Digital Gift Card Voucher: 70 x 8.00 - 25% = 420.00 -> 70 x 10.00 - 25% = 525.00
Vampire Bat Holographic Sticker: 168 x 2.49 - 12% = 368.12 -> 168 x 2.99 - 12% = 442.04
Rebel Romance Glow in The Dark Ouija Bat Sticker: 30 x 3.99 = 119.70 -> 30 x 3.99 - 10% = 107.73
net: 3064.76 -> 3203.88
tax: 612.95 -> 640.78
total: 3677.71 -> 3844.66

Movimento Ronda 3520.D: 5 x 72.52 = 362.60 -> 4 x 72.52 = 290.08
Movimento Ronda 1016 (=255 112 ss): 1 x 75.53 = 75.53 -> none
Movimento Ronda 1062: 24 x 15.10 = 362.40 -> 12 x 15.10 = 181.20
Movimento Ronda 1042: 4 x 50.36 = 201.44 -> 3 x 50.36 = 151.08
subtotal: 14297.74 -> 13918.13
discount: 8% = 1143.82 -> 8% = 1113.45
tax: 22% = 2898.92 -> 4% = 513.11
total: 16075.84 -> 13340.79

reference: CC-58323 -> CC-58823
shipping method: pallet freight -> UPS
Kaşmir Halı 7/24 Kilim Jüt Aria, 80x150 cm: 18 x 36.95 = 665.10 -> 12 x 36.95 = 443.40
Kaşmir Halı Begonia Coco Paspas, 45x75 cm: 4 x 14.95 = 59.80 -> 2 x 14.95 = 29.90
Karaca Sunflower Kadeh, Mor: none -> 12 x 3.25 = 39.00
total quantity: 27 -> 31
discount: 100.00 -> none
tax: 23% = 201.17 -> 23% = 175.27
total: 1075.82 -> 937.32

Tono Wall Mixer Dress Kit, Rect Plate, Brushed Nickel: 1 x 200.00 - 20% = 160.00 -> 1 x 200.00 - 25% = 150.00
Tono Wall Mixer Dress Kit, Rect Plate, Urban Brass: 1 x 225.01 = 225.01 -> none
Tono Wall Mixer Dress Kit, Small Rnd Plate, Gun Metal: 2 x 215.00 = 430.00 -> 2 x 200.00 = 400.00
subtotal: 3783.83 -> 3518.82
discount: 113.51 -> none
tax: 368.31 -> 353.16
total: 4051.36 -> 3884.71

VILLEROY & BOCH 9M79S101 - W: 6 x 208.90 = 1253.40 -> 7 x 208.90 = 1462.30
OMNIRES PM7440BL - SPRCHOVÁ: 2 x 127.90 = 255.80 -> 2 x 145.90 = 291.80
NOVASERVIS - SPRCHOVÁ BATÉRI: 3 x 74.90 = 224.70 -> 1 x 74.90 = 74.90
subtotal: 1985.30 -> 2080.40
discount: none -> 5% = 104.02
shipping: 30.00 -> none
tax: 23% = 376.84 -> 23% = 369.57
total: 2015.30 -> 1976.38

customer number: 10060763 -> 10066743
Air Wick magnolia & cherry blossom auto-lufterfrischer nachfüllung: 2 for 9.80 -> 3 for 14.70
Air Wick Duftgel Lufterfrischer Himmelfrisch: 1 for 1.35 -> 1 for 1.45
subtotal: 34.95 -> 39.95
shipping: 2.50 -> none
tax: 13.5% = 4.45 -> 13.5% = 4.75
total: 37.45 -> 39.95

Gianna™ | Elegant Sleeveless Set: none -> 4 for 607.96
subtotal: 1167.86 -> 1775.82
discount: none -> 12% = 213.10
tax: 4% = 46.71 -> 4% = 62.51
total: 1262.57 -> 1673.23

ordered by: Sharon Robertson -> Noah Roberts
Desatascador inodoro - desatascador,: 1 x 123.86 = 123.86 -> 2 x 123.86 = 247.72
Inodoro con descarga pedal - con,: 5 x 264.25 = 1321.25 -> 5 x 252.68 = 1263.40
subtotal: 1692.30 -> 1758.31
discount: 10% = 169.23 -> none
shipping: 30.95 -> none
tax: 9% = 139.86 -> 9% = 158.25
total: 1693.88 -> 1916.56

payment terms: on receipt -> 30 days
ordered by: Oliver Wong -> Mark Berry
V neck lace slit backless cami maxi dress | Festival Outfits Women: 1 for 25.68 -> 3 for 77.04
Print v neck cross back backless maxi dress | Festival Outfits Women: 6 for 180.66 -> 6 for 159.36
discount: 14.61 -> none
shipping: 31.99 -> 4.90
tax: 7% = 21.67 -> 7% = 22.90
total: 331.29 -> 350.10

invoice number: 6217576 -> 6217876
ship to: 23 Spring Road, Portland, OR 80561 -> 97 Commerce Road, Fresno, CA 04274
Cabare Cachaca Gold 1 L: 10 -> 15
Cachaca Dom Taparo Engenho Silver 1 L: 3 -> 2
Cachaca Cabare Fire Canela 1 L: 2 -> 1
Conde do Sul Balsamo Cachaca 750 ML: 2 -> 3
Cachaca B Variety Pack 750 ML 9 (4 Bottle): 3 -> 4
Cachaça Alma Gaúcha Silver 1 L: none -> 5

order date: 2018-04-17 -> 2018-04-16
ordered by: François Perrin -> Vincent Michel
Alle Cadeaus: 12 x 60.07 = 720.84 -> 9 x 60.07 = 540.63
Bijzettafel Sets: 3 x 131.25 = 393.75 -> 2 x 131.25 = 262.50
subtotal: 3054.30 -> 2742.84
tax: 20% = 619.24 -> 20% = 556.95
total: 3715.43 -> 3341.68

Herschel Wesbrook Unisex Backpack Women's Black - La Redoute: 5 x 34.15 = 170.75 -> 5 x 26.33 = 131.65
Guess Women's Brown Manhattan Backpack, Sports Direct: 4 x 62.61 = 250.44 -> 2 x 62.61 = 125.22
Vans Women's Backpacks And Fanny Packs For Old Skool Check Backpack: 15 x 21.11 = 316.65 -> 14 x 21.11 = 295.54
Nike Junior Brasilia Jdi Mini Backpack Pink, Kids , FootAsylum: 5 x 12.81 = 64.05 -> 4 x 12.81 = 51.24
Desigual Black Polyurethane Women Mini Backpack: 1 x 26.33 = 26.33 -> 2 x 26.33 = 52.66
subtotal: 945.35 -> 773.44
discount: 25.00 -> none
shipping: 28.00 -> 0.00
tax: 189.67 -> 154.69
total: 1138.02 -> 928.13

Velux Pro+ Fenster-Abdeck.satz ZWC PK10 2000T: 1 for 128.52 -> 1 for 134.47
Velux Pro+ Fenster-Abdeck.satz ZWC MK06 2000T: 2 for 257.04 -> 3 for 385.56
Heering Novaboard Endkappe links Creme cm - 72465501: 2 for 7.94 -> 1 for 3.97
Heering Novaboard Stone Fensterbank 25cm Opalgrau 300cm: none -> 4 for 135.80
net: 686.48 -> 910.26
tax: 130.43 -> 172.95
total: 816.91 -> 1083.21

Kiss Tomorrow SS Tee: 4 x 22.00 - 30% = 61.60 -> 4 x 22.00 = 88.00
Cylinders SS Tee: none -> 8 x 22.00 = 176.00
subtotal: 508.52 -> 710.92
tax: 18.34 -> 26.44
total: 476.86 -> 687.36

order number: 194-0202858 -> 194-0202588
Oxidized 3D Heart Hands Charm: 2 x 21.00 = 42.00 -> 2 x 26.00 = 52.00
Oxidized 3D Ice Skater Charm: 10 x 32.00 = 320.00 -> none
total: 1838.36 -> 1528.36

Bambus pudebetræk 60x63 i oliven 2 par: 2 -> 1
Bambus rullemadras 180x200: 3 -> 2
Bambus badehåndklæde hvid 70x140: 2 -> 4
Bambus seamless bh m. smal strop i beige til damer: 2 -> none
....
DIRECTIONS FOR THIS TASK — Only certain lines are wanted. Please return exactly those from the top of the data through the line with "Vampire Bat Holographic".

OUTPUT —
Digital Gift Card Voucher: 70 x 8.00 - 25% = 420.00 -> 70 x 10.00 - 25% = 525.00
Vampire Bat Holographic Sticker: 168 x 2.49 - 12% = 368.12 -> 168 x 2.99 - 12% = 442.04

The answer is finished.